His other motivation was to make the film more universal and accessible to an international audience. “I don’t make films just for India. I make it for the world. There’s a difference between Indian and world cinema. I’m trying to build this bridge without adopting the grammar of Western cinema and without chasing film festivals.”
While RDB did exceedingly well at the domestic and the international box-office, it’s hard to gauge how much of a global impact the film had. As surprising as it may sound, the first thing that Mehra did after the film’s success was sign up for a class on screenplay writing. Sure of his directorial skills, thanks to his advertising background, it was writing screenplays that he struggled with.
He called up Syd Field, a bestselling American writer often labelled as the ‘guru of screenwriters’, and asked for private tuitions. Field’s wife answered the phone and said that he had a packed schedule but would be taking a workshop in Venice that Mehra could sign up for.
But the director was insistent and after much cajoling, got Field on the phone. “Mr. Syd, I’ve learnt a lot from your books and I want to learn more about screenplay writing from you in person,” Mehra told him. Field said his private classes would cost $5,000 and that Mehra wouldn’t be able to afford him.
“I told him I’ve just released a movie, it’s a blockbuster and I’m a rich man.”
Mehra flew down to the US. The classes went on for 21 days. During this time, the two men struck a deep friendship. “He gave me his garage, I’d make his coffee every morning and he would come and teach me one-to-one. Every penny was worth it.”
The Million Dollar Question
The current socio-political climate, where the tacit and active consent of the State has lent legitimacy to views that many were embarrassed to share before, has been bothering Mehra. What was used as a subplot in Rang De Basanti is the main story in India today.
“Politics has become religious, two things that should’ve never met,” he said. “Patriotism has been reduced to jingoism which has been reduced to rhetoric. The agenda of the government cannot be religious.”
The filmmaker says he’s a ‘proud Hindu’ who has always seen Hinduism as a way of life.
“We have a strong heritage of religion. You don’t need to feel insecure. As a follower of Hinduism I feel I get my strength from not being threatened by other religions. The moment you get threatened and you say I want to win something, that means you could lose it too.”
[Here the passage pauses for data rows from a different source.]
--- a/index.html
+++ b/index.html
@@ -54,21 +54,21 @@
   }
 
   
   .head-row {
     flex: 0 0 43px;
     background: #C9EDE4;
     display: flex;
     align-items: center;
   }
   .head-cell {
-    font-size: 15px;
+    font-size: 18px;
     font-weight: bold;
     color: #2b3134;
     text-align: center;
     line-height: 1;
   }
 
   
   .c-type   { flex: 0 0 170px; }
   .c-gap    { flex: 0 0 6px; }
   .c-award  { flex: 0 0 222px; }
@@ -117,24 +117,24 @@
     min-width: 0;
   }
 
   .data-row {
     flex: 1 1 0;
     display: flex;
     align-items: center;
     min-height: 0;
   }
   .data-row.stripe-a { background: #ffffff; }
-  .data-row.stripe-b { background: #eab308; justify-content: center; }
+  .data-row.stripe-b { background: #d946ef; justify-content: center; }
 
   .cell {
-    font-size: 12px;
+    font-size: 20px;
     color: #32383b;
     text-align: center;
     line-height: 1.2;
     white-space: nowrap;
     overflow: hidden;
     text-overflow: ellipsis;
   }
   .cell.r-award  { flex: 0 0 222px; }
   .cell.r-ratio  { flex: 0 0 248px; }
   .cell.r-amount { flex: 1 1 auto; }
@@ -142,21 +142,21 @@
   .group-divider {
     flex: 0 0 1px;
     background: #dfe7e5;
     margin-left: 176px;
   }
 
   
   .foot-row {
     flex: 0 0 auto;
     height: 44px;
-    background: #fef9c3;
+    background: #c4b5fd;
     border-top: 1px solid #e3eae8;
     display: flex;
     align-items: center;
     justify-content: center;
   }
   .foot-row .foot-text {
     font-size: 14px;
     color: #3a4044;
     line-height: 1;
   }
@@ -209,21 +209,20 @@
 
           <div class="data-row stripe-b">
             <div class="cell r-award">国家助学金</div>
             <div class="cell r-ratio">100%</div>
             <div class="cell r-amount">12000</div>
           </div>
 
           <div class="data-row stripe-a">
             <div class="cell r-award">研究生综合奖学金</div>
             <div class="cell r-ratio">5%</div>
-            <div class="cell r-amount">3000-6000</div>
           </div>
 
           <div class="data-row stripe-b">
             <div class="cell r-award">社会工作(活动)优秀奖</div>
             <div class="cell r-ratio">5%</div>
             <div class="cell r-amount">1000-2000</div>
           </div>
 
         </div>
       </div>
While the BJP government has exploited the communal divide, Mehra says it’s been done before by other governments too. “Because it isn’t just about the government and the political leaders, it’s about the people of the country that make it. For me it’s easy to raise a finger at the current regime but the broader reality that has now been exposed is that the collective consciousness of this nation has always believed in segregation, in the caste system.”
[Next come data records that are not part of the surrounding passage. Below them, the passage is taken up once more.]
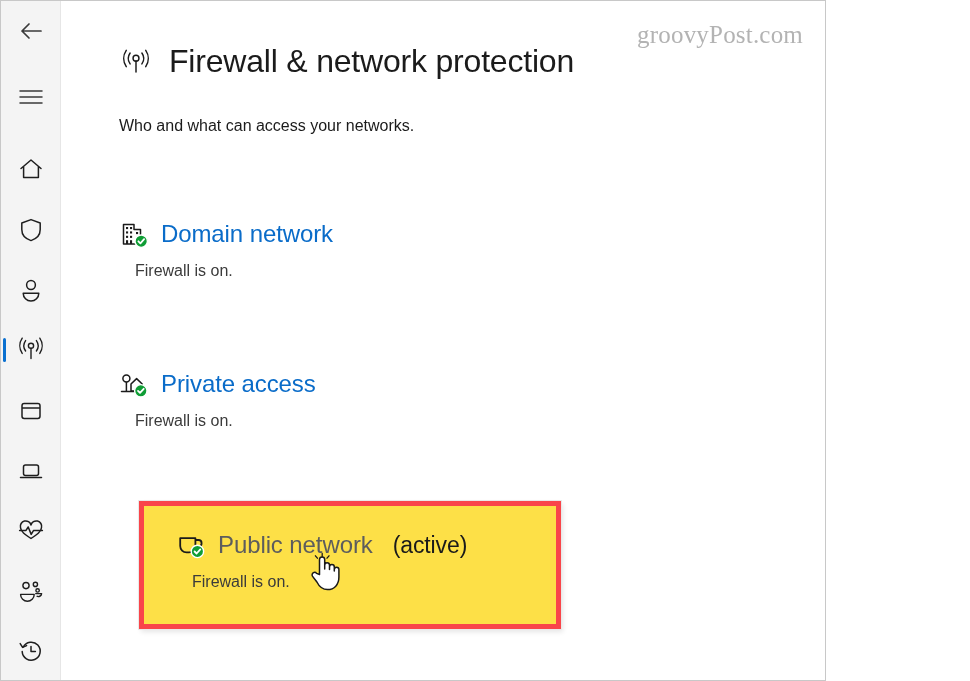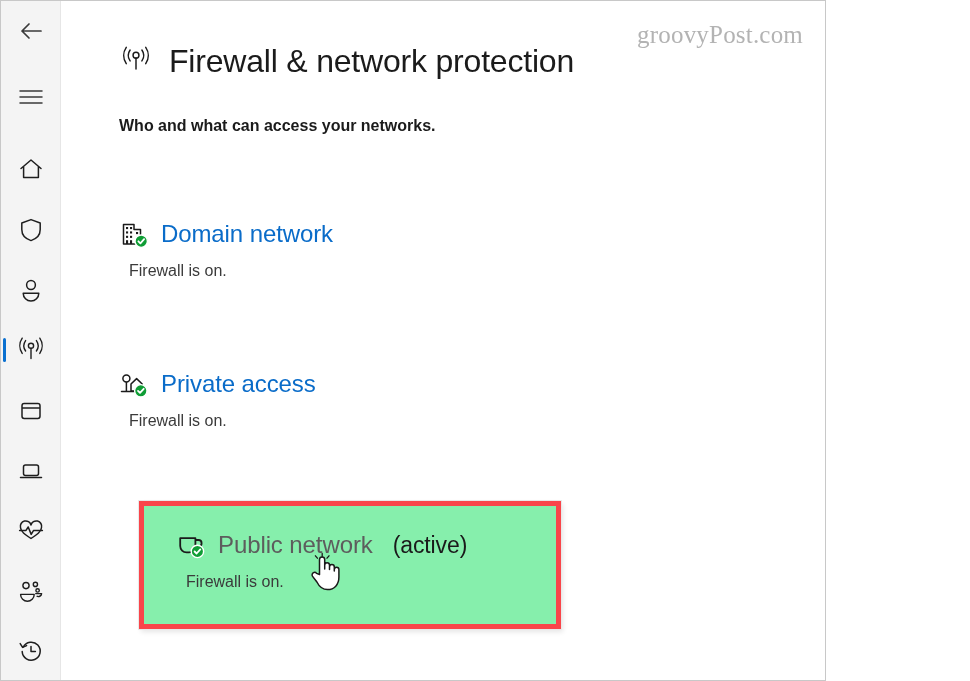--- a/index.html
+++ b/index.html
@@ -72,21 +72,21 @@
     font-size: 25px;
     color: #b3b3b3;
     letter-spacing: 0.2px;
     white-space: nowrap;
   }
   .page-head {
     position: absolute;
     left: 58px;
     top: 42px;
     display: flex;
-    align-items: flex-start;
+    align-items: flex-end;
     gap: 16px;
   }
   .page-head .head-icon {
     width: 34px;
     height: 34px;
     display: flex;
     align-items: center;
     justify-content: center;
   }
   .page-title {
@@ -96,21 +96,20 @@
     white-space: nowrap;
     letter-spacing: -0.2px;
   }
   .page-sub {
     position: absolute;
     left: 58px;
     top: 116px;
     font-size: 16px;
     color: #1b1b1b;
     white-space: nowrap;
-    font-weight: bold;
   }
 
   
   .profile {
     position: absolute;
     left: 58px;
   }
   .profile-row {
     display: flex;
     align-items: center;
@@ -140,38 +139,38 @@
     font-size: 23px;
     color: #1a1a1a;
     white-space: nowrap;
     margin-left: 8px;
     letter-spacing: -0.1px;
     text-align: center;
   }
   .profile-status {
     font-size: 16px;
     color: #3b3b3b;
-    margin-left: 10px;
+    margin-left: 16px;
     margin-top: 11px;
     white-space: nowrap;
   }
 
   #profile-domain  { top: 216px; }
   #profile-private { top: 366px; }
 
   
   .highlight-box {
     position: absolute;
     left: 78px;
     top: 500px;
     width: 422px;
     height: 128px;
     box-sizing: border-box;
     border: 5px solid #f9454a;
-    background: #86efac;
+    background: #fde047;
     box-shadow: 0 0 0 1px #e9e9e9, 2px 3px 5px rgba(0,0,0,0.10);
   }
   .highlight-inner {
     position: absolute;
     left: 32px;
     top: 22px;
   }
   .cursor-hand {
     position: absolute;
     left: 246px;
Which brings us to the question that arises every time RDB celebrates a milestone. Does he feel, at a time when even the imagined transgressions of a fictional queen can invite the wrath of the far-right, that he can still make a Rang De Basanti today?
Mehra takes a deep breath.
“Yes,” he says.
“Because I don’t think cinema and storytelling is about being politically correct. For me it’s about being emotionally correct. If I have to be politically correct every time, then I should join politics, not make movies.”